Nearly four months after American Maria Del Carmen Lopez was abducted from her home in Colima, Mexico, her family pleaded with U.S. President Biden and Mexican President Andrés Manuel López Obrador for help to bring the great-grandmother home safely.
Lopez, 63, was abducted from her home on Feb. 9 and her family said they have not received meaningful updates from authorities in recent weeks. The kidnappers were in contact with the family, but stopped contacting them nearly nine weeks ago.
The family pleaded for the safe return of the woman at a press conference in the West Adams neighborhood in hopes of drawing more attention to the case, which they say has gone cold.
“Don’t let my mother’s voice fade into darkness,” Zonia Lopez, the daughter of Maria Del Carmen Lopez, said as she stood next to a portrait of her mother. “Take her home.”
On the day she was kidnapped, Lopez stopped at a local store and interacted with the employees. Then she went back home to water her plants, her son Jose Luis Lopez said.
At that time, a van drove down her street and pulled up in front of her home, Lopez’s neighbors told her family. People in the neighborhood usually gather around her house because she lives in the only place in the rural town of Pueblo Nuevo with a Wi-Fi signal. Three hooded men jumped out of the vehicle and grabbed her. Witnesses heard her yell, “Please stop.”
She struggled to get away and fell to the ground, witnesses said. The men picked her up, put her in the van and, according to her family, took off.
Lopez’s family contacted authorities in the United States and were put in touch with the FBI. Federal police in Mexico also responded to the scene, but the family said updates from investigators have gone quiet.
The kidnappers contacted Lopez’s family a day after her abduction and demanded a ransom that the family was unable to pay, Zonia Lopez said. Lopez was forced to record a message for her family, which her captors played over the phone.
Her voice was desperate when she called for her children, Zonia Lopez said.
“She’s pleading for her life,” Zonia Lopez said, her voice breaking as she delivered her mother’s message. “She says, ‘Please hurry up. Give them what they want. My life depends on it.'”

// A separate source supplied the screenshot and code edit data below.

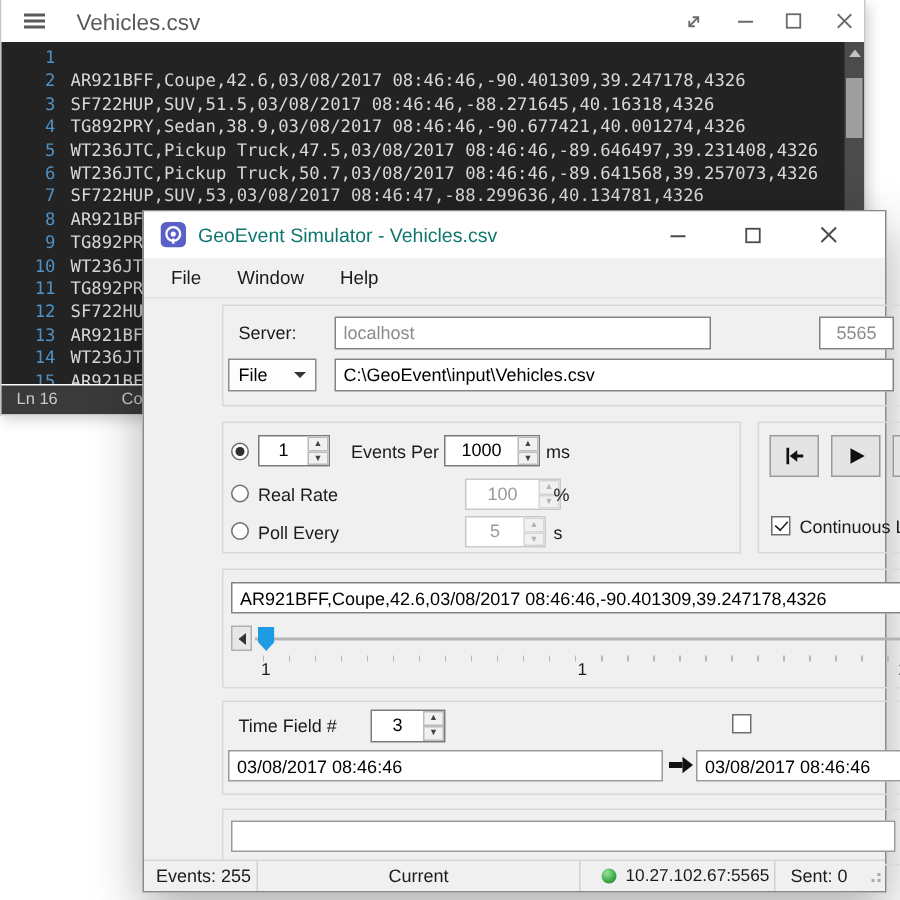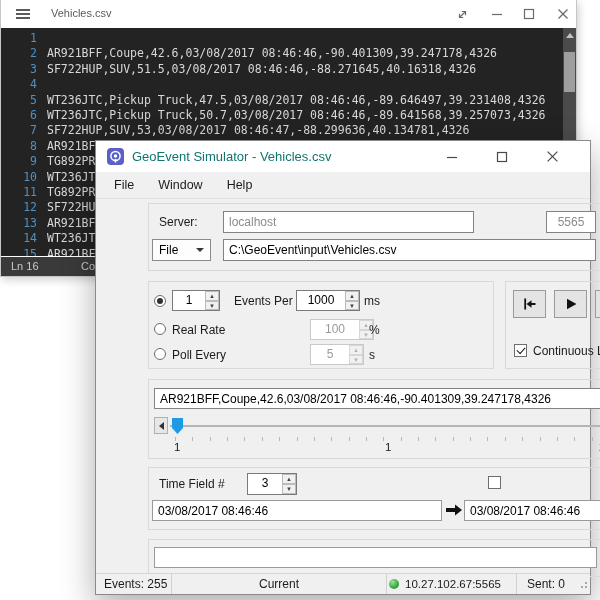"Vehicles.csv" .editor-title { font-size: 11px -> 15px }
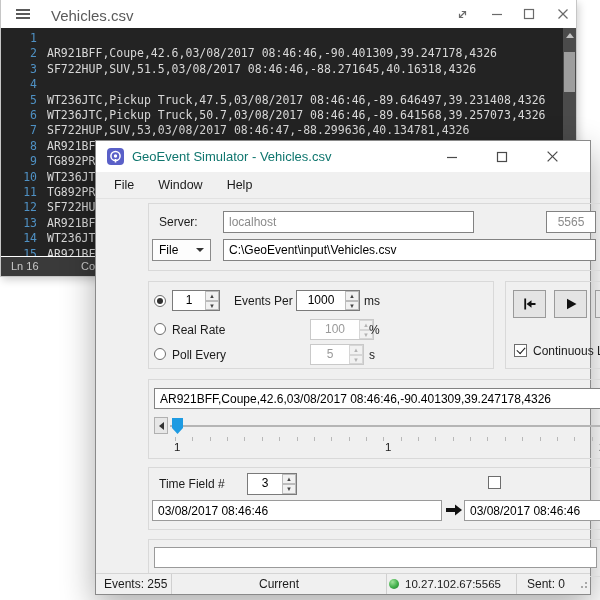"TG892PRY,Sedan,38.9,03/08/2017" span.code { html: none -> <span>TG892PRY,Sedan,38.9,03/08/2017 08:46:46,-90.677421,40.001274,4326</span> }
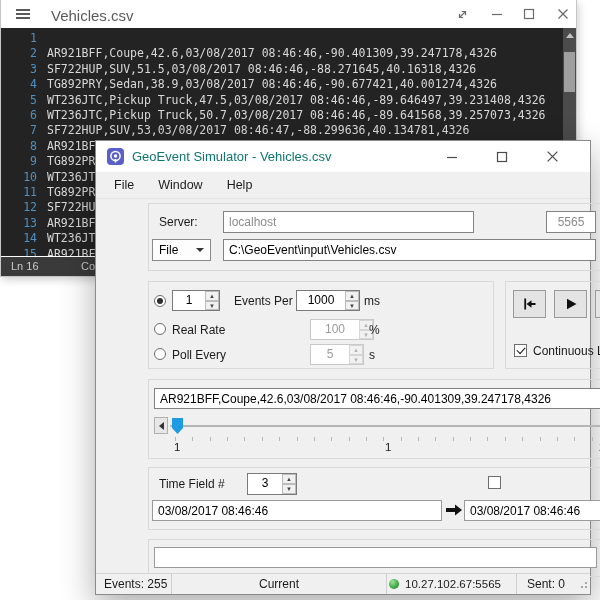"10.27.102.67:5565" div.seg { padding-left: 2px -> 14px }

Lopez was born in Colima and, according to her family, left for the United States when she was 17. She raised seven children in Maywood, California. She holds dual citizenship with the United States and Mexico and moved back to her hometown of Pueblo Nuevo about 10 years ago, her family said.
On Wednesday, her family wore T-shirts featuring her portrait and asked people to visit Justice4Carmen.com for more information. A spokesman for the Los Angeles FBI office said the investigation is ongoing and they are still cooperating with Mexican authorities. The FBI is offering a $20,000 reward in exchange for information leading to Lopez.
Lopez’s family believes she was targeted simply due to the fact that she is a US citizen living in a rural town.
The last time Lopez visited California, she was staying at her son’s home in Riverside County.
He asked her to move back to the United States and offered her a place to stay at his home where she could be closer to her grandchildren. Lopez has 19 grandchildren and two great-grandchildren.
On the day she was kidnapped, she spoke to her son, Lopez, Jr., on the phone.
“It was just an everyday conversation,” he said. She planned to water her colorful garden, a lemon tree, and her dragon fruit while taking care of her chickens.